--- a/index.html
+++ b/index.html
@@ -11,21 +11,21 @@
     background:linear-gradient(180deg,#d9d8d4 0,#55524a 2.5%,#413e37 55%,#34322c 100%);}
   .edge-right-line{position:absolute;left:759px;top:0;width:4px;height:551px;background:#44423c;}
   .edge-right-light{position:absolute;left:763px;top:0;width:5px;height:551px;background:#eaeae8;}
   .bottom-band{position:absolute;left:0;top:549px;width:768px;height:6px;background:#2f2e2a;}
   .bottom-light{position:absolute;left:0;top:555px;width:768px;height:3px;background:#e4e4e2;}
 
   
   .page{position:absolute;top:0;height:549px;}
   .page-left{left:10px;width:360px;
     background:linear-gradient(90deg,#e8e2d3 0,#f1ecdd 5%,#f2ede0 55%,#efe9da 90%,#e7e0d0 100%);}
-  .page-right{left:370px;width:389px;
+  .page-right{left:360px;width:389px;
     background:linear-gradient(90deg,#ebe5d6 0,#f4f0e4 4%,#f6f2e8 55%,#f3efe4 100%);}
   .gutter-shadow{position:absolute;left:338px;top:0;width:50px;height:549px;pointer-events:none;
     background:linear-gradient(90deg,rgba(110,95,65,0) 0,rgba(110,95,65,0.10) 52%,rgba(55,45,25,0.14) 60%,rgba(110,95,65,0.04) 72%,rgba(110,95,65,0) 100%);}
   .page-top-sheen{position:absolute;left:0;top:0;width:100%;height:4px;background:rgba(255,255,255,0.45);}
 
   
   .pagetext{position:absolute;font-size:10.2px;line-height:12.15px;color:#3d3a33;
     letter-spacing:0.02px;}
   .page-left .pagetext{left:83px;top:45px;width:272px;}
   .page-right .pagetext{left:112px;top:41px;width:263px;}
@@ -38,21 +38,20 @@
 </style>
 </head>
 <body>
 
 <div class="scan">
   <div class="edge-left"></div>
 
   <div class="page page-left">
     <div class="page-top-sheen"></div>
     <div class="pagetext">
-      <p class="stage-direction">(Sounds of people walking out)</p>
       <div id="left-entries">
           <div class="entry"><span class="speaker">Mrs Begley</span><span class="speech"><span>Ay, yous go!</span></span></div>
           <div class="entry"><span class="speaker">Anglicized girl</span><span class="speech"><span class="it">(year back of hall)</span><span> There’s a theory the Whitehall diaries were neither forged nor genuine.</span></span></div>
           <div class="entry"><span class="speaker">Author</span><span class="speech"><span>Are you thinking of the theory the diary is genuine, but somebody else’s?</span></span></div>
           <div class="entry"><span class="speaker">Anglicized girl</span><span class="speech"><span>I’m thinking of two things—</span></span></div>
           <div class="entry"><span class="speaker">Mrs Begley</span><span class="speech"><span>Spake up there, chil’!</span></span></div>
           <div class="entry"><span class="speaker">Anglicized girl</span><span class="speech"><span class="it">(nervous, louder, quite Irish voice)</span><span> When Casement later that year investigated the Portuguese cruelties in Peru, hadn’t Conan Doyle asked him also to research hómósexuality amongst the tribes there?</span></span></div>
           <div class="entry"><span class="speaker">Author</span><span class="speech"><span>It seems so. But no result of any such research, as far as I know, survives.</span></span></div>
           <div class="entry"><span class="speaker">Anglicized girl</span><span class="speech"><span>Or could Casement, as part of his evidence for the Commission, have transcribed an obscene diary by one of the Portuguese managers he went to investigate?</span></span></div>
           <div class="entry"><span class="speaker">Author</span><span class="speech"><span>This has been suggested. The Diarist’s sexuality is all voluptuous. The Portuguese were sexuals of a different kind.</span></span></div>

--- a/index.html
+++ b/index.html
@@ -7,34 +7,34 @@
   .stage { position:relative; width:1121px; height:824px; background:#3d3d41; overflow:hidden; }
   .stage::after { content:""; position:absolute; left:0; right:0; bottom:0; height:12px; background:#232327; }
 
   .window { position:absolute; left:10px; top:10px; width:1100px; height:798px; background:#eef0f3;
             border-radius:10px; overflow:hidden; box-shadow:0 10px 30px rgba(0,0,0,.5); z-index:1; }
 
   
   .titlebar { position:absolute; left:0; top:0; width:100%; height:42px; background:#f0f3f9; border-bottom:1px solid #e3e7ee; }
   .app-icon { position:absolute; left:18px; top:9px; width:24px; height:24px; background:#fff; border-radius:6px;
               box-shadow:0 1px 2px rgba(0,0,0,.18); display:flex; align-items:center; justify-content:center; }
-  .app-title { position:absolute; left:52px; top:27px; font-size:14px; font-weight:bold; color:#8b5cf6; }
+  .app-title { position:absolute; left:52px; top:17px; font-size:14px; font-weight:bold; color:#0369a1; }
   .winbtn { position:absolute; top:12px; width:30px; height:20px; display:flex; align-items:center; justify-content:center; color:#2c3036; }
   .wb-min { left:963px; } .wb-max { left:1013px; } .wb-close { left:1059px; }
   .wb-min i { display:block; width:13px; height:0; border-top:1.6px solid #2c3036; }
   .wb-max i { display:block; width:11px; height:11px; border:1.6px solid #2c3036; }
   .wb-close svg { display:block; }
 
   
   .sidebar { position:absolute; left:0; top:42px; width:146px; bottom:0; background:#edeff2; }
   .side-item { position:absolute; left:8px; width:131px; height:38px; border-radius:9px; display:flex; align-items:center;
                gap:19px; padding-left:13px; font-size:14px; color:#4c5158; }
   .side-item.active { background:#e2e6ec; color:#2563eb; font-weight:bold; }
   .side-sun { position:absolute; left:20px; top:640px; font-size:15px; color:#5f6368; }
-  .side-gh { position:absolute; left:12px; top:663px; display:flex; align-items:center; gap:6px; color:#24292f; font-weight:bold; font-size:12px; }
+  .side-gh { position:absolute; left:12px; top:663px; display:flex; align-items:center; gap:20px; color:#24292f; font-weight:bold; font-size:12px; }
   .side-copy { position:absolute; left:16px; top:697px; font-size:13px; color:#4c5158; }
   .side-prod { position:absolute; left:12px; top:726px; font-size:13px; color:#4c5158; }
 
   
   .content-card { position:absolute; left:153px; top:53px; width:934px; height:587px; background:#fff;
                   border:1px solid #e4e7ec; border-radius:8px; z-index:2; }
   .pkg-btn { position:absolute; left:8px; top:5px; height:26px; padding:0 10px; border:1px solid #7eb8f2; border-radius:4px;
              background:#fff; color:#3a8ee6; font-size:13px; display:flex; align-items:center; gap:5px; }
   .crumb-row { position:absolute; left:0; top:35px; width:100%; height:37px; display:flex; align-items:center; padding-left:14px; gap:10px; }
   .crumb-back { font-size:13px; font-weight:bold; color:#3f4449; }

______________________________

Print the whole listing once more, exactly as it stands.

--- a/index.html
+++ b/index.html
@@ -11,21 +11,21 @@
     background:linear-gradient(180deg,#d9d8d4 0,#55524a 2.5%,#413e37 55%,#34322c 100%);}
   .edge-right-line{position:absolute;left:759px;top:0;width:4px;height:551px;background:#44423c;}
   .edge-right-light{position:absolute;left:763px;top:0;width:5px;height:551px;background:#eaeae8;}
   .bottom-band{position:absolute;left:0;top:549px;width:768px;height:6px;background:#2f2e2a;}
   .bottom-light{position:absolute;left:0;top:555px;width:768px;height:3px;background:#e4e4e2;}
 
   
   .page{position:absolute;top:0;height:549px;}
   .page-left{left:10px;width:360px;
     background:linear-gradient(90deg,#e8e2d3 0,#f1ecdd 5%,#f2ede0 55%,#efe9da 90%,#e7e0d0 100%);}
-  .page-right{left:370px;width:389px;
+  .page-right{left:360px;width:389px;
     background:linear-gradient(90deg,#ebe5d6 0,#f4f0e4 4%,#f6f2e8 55%,#f3efe4 100%);}
   .gutter-shadow{position:absolute;left:338px;top:0;width:50px;height:549px;pointer-events:none;
     background:linear-gradient(90deg,rgba(110,95,65,0) 0,rgba(110,95,65,0.10) 52%,rgba(55,45,25,0.14) 60%,rgba(110,95,65,0.04) 72%,rgba(110,95,65,0) 100%);}
   .page-top-sheen{position:absolute;left:0;top:0;width:100%;height:4px;background:rgba(255,255,255,0.45);}
 
   
   .pagetext{position:absolute;font-size:10.2px;line-height:12.15px;color:#3d3a33;
     letter-spacing:0.02px;}
   .page-left .pagetext{left:83px;top:45px;width:272px;}
   .page-right .pagetext{left:112px;top:41px;width:263px;}
@@ -38,21 +38,20 @@
 </style>
 </head>
 <body>
 
 <div class="scan">
   <div class="edge-left"></div>
 
   <div class="page page-left">
     <div class="page-top-sheen"></div>
     <div class="pagetext">
-      <p class="stage-direction">(Sounds of people walking out)</p>
       <div id="left-entries">
           <div class="entry"><span class="speaker">Mrs Begley</span><span class="speech"><span>Ay, yous go!</span></span></div>
           <div class="entry"><span class="speaker">Anglicized girl</span><span class="speech"><span class="it">(year back of hall)</span><span> There’s a theory the Whitehall diaries were neither forged nor genuine.</span></span></div>
           <div class="entry"><span class="speaker">Author</span><span class="speech"><span>Are you thinking of the theory the diary is genuine, but somebody else’s?</span></span></div>
           <div class="entry"><span class="speaker">Anglicized girl</span><span class="speech"><span>I’m thinking of two things—</span></span></div>
           <div class="entry"><span class="speaker">Mrs Begley</span><span class="speech"><span>Spake up there, chil’!</span></span></div>
           <div class="entry"><span class="speaker">Anglicized girl</span><span class="speech"><span class="it">(nervous, louder, quite Irish voice)</span><span> When Casement later that year investigated the Portuguese cruelties in Peru, hadn’t Conan Doyle asked him also to research hómósexuality amongst the tribes there?</span></span></div>
           <div class="entry"><span class="speaker">Author</span><span class="speech"><span>It seems so. But no result of any such research, as far as I know, survives.</span></span></div>
           <div class="entry"><span class="speaker">Anglicized girl</span><span class="speech"><span>Or could Casement, as part of his evidence for the Commission, have transcribed an obscene diary by one of the Portuguese managers he went to investigate?</span></span></div>
           <div class="entry"><span class="speaker">Author</span><span class="speech"><span>This has been suggested. The Diarist’s sexuality is all voluptuous. The Portuguese were sexuals of a different kind.</span></span></div>

--- a/index.html
+++ b/index.html
@@ -7,34 +7,34 @@
   .stage { position:relative; width:1121px; height:824px; background:#3d3d41; overflow:hidden; }
   .stage::after { content:""; position:absolute; left:0; right:0; bottom:0; height:12px; background:#232327; }
 
   .window { position:absolute; left:10px; top:10px; width:1100px; height:798px; background:#eef0f3;
             border-radius:10px; overflow:hidden; box-shadow:0 10px 30px rgba(0,0,0,.5); z-index:1; }
 
   
   .titlebar { position:absolute; left:0; top:0; width:100%; height:42px; background:#f0f3f9; border-bottom:1px solid #e3e7ee; }
   .app-icon { position:absolute; left:18px; top:9px; width:24px; height:24px; background:#fff; border-radius:6px;
               box-shadow:0 1px 2px rgba(0,0,0,.18); display:flex; align-items:center; justify-content:center; }
-  .app-title { position:absolute; left:52px; top:27px; font-size:14px; font-weight:bold; color:#8b5cf6; }
+  .app-title { position:absolute; left:52px; top:17px; font-size:14px; font-weight:bold; color:#0369a1; }
   .winbtn { position:absolute; top:12px; width:30px; height:20px; display:flex; align-items:center; justify-content:center; color:#2c3036; }
   .wb-min { left:963px; } .wb-max { left:1013px; } .wb-close { left:1059px; }
   .wb-min i { display:block; width:13px; height:0; border-top:1.6px solid #2c3036; }
   .wb-max i { display:block; width:11px; height:11px; border:1.6px solid #2c3036; }
   .wb-close svg { display:block; }
 
   
   .sidebar { position:absolute; left:0; top:42px; width:146px; bottom:0; background:#edeff2; }
   .side-item { position:absolute; left:8px; width:131px; height:38px; border-radius:9px; display:flex; align-items:center;
                gap:19px; padding-left:13px; font-size:14px; color:#4c5158; }
   .side-item.active { background:#e2e6ec; color:#2563eb; font-weight:bold; }
   .side-sun { position:absolute; left:20px; top:640px; font-size:15px; color:#5f6368; }
-  .side-gh { position:absolute; left:12px; top:663px; display:flex; align-items:center; gap:6px; color:#24292f; font-weight:bold; font-size:12px; }
+  .side-gh { position:absolute; left:12px; top:663px; display:flex; align-items:center; gap:20px; color:#24292f; font-weight:bold; font-size:12px; }
   .side-copy { position:absolute; left:16px; top:697px; font-size:13px; color:#4c5158; }
   .side-prod { position:absolute; left:12px; top:726px; font-size:13px; color:#4c5158; }
 
   
   .content-card { position:absolute; left:153px; top:53px; width:934px; height:587px; background:#fff;
                   border:1px solid #e4e7ec; border-radius:8px; z-index:2; }
   .pkg-btn { position:absolute; left:8px; top:5px; height:26px; padding:0 10px; border:1px solid #7eb8f2; border-radius:4px;
              background:#fff; color:#3a8ee6; font-size:13px; display:flex; align-items:center; gap:5px; }
   .crumb-row { position:absolute; left:0; top:35px; width:100%; height:37px; display:flex; align-items:center; padding-left:14px; gap:10px; }
   .crumb-back { font-size:13px; font-weight:bold; color:#3f4449; }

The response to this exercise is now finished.